*PROBLEM TO WORK ON*.
Copy out the entries exactly, and wherever a picture appears, leave it out.

= = = = = = =

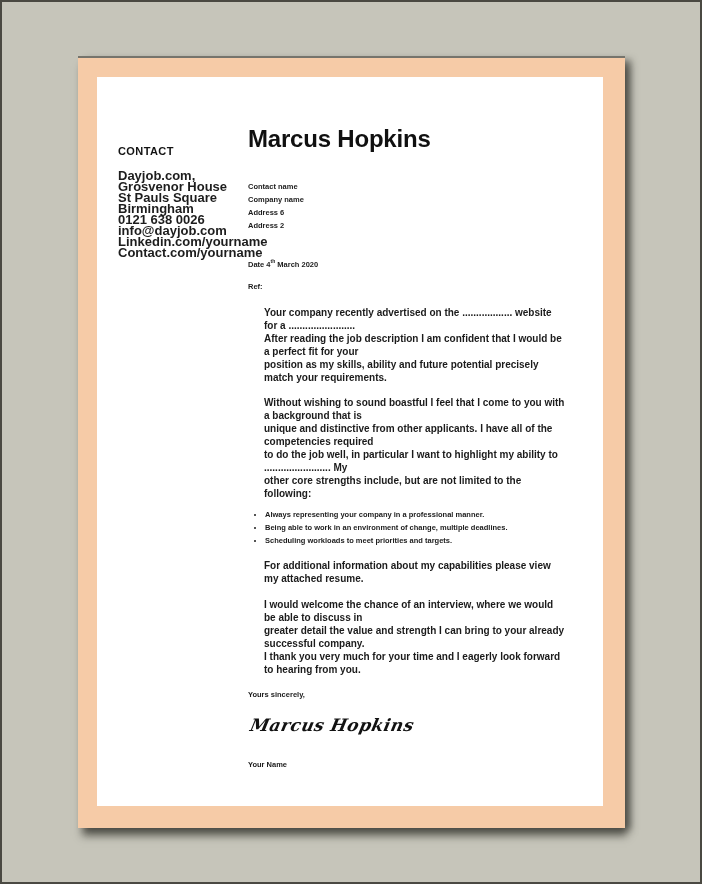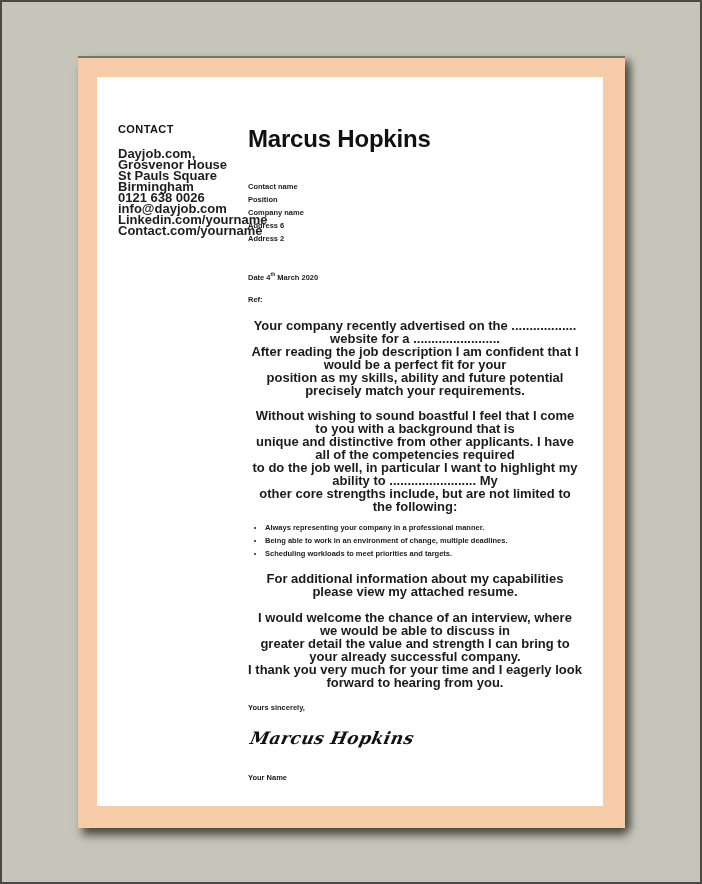--- a/index.html
+++ b/index.html
@@ -39,7 +39,7 @@
   .contact-col {
     position: absolute;
     left: 21px;
-    top: 46px;
+    top: 68px;
     width: 128px;
   }
   .contact-heading {

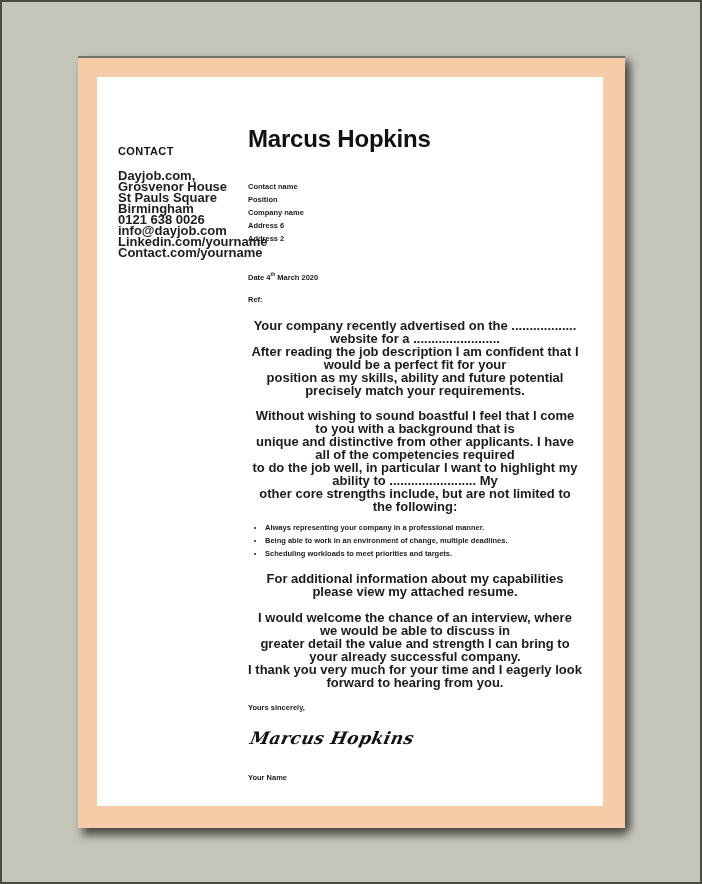--- a/index.html
+++ b/index.html
@@ -158,7 +158,6 @@
 
         <div class="recipient">
           <div class="recipient-line">Contact name</div>
-          <div class="recipient-line">Position</div>
           <div class="recipient-line">Company name</div>
           <div class="recipient-line">Address 6</div>
           <div class="recipient-line">Address 2</div>

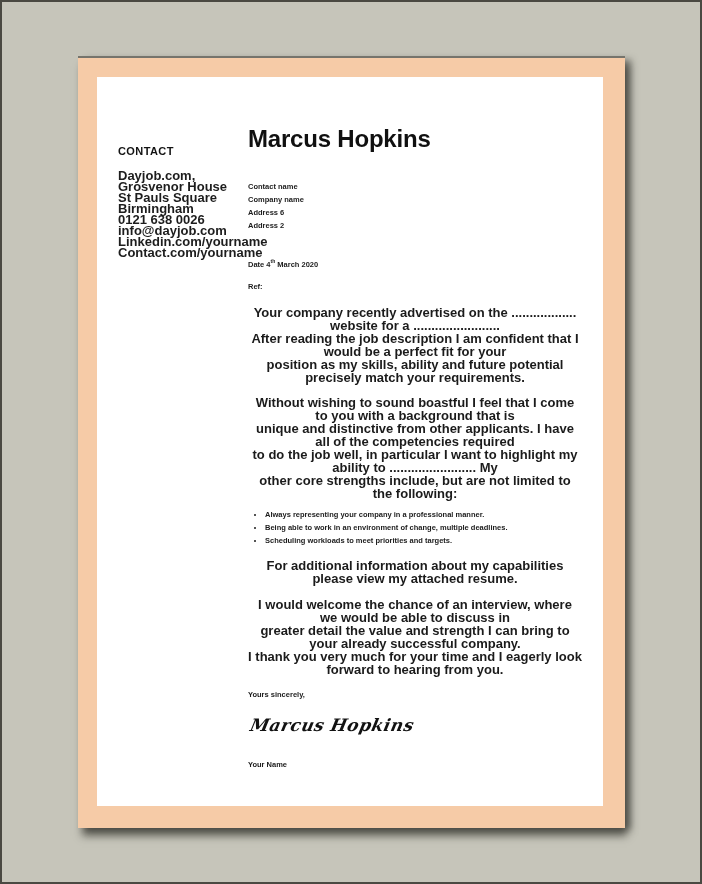--- a/index.html
+++ b/index.html
@@ -97,12 +97,11 @@
   .ref-line { margin-top: 9px; }
   .salutation { margin-top: 9px; }
   .para {
-    margin: 13px 0 0;
-    font-size: 13px;
+    margin: 13px 16px 0;
+    font-size: 10px;
     line-height: 13px;
     font-weight: 600;
     white-space: pre-line;
-    text-align: center;
   }
   .para.tight { margin-top: 12px; }
   .bullets {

= = = = = = =

*FINISHED TASK*.
--- a/index.html
+++ b/index.html
@@ -39,7 +39,7 @@
   .contact-col {
     position: absolute;
     left: 21px;
-    top: 46px;
+    top: 68px;
     width: 128px;
   }
   .contact-heading {

--- a/index.html
+++ b/index.html
@@ -158,7 +158,6 @@
 
         <div class="recipient">
           <div class="recipient-line">Contact name</div>
-          <div class="recipient-line">Position</div>
           <div class="recipient-line">Company name</div>
           <div class="recipient-line">Address 6</div>
           <div class="recipient-line">Address 2</div>

--- a/index.html
+++ b/index.html
@@ -97,12 +97,11 @@
   .ref-line { margin-top: 9px; }
   .salutation { margin-top: 9px; }
   .para {
-    margin: 13px 0 0;
-    font-size: 13px;
+    margin: 13px 16px 0;
+    font-size: 10px;
     line-height: 13px;
     font-weight: 600;
     white-space: pre-line;
-    text-align: center;
   }
   .para.tight { margin-top: 12px; }
   .bullets {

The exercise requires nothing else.